## MATERIAL FOR THE TASK
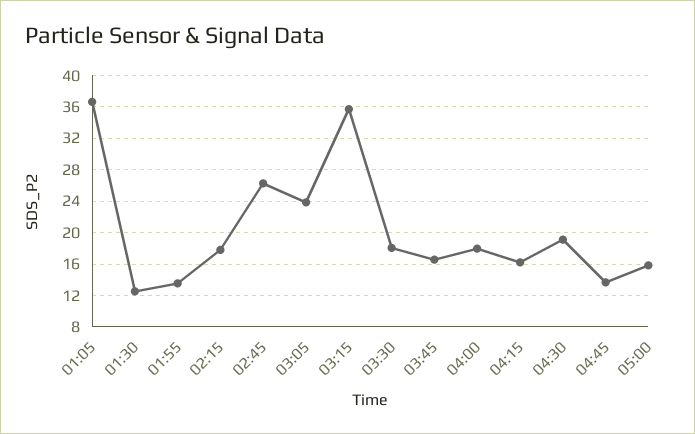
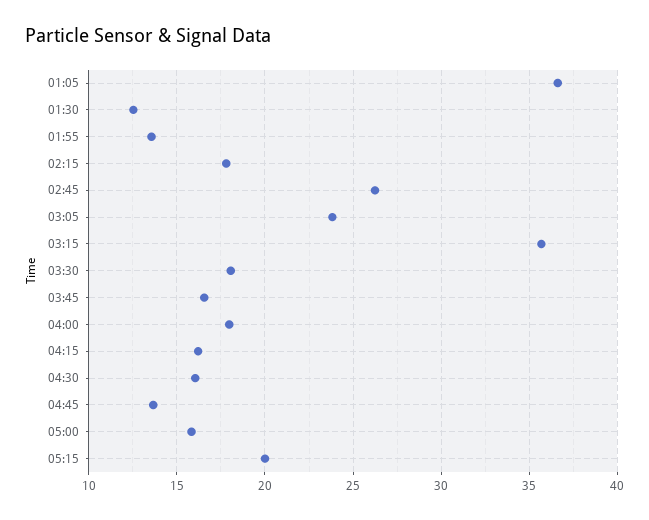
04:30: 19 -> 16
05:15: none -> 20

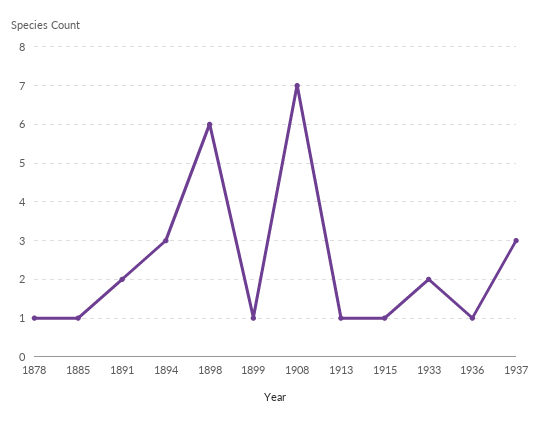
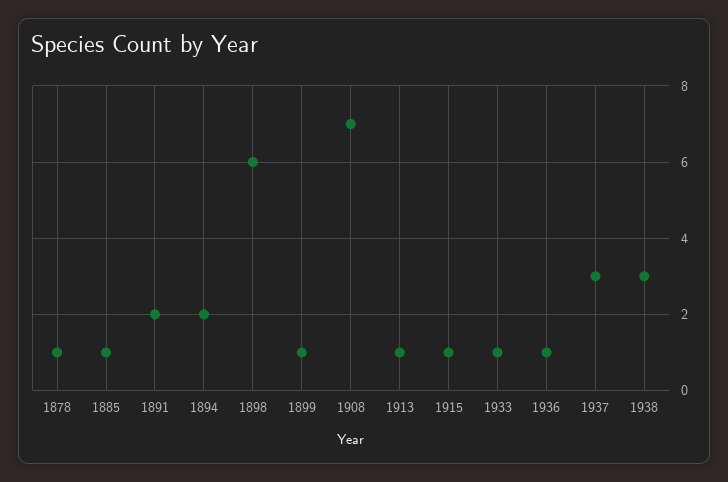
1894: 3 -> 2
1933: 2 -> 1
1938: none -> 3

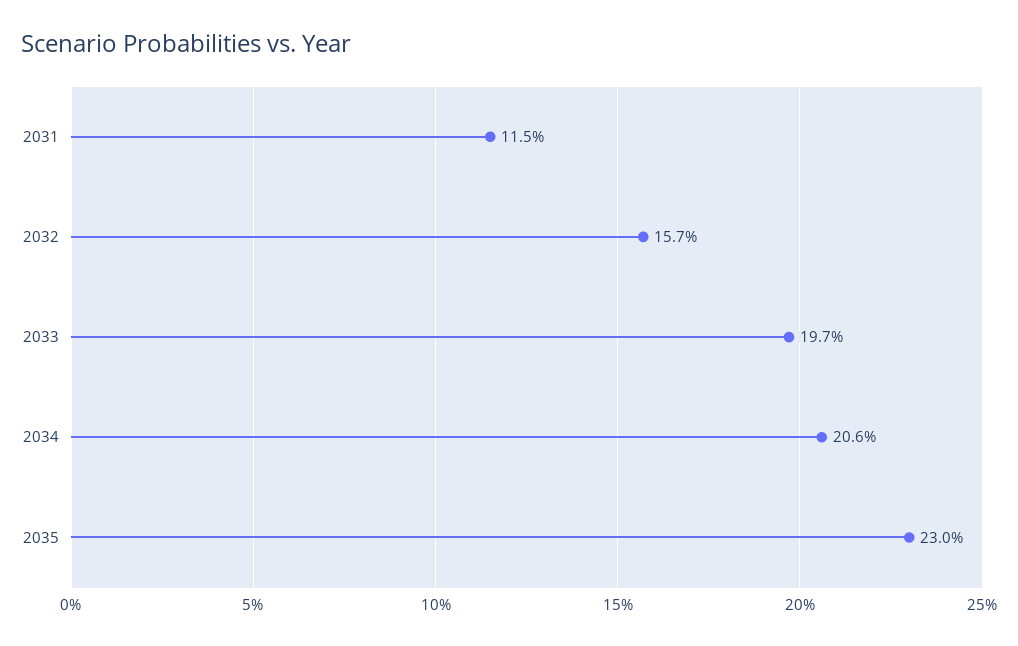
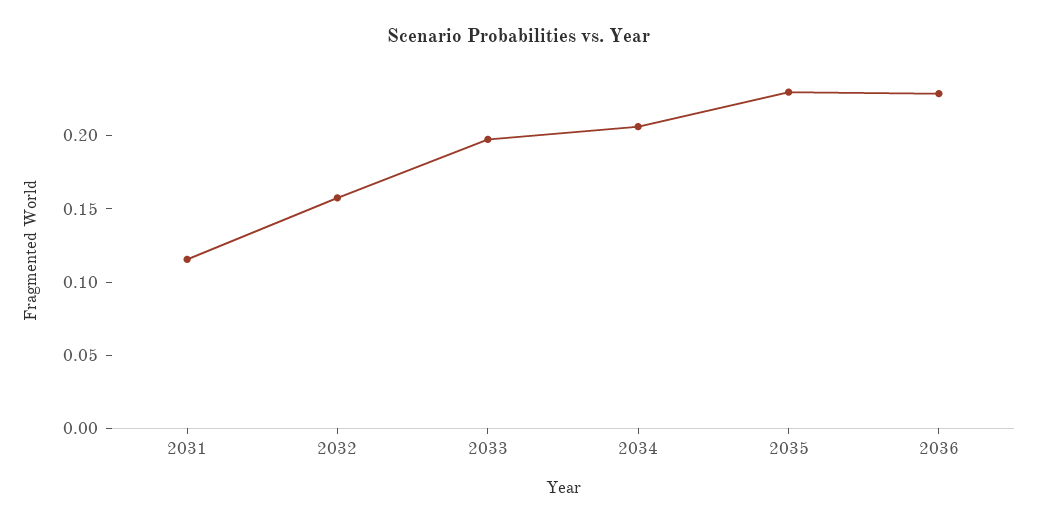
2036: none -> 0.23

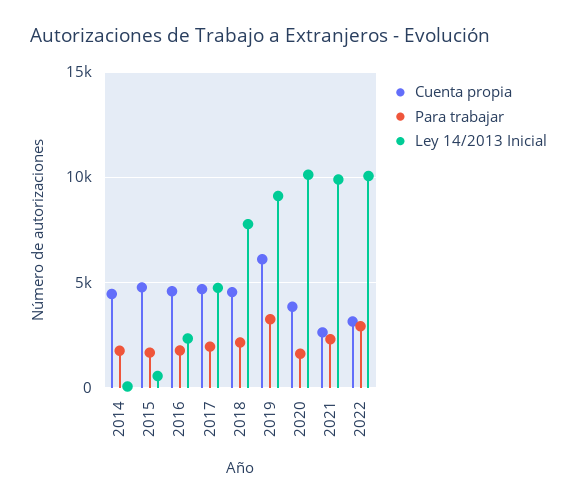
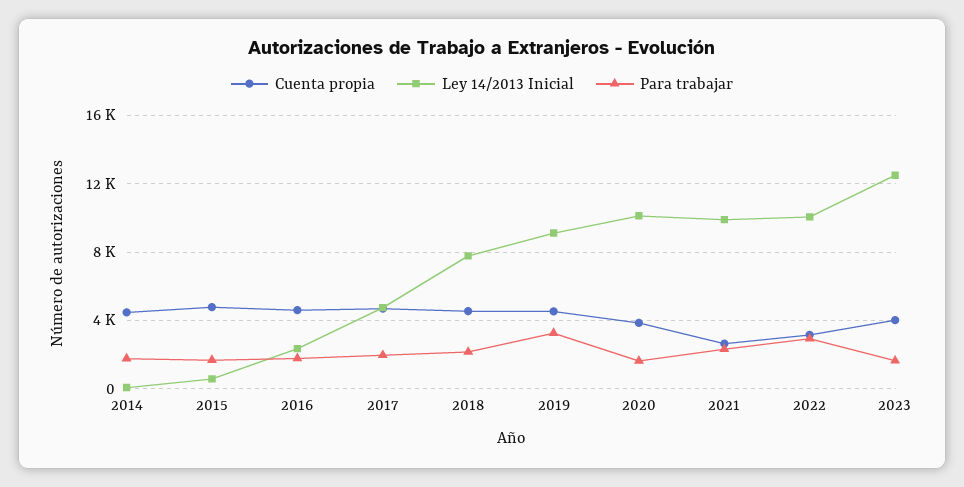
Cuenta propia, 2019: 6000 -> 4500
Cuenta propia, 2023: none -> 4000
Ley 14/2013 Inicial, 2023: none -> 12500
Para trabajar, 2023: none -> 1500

## WORK ORDER
The whole listing must be restated word for word. Leave out any pictures.

## SOLUTION FOR THIS EXERCISE
04:30: 19 -> 16
05:15: none -> 20

1894: 3 -> 2
1933: 2 -> 1
1938: none -> 3

2036: none -> 0.23

Cuenta propia, 2019: 6000 -> 4500
Cuenta propia, 2023: none -> 4000
Ley 14/2013 Inicial, 2023: none -> 12500
Para trabajar, 2023: none -> 1500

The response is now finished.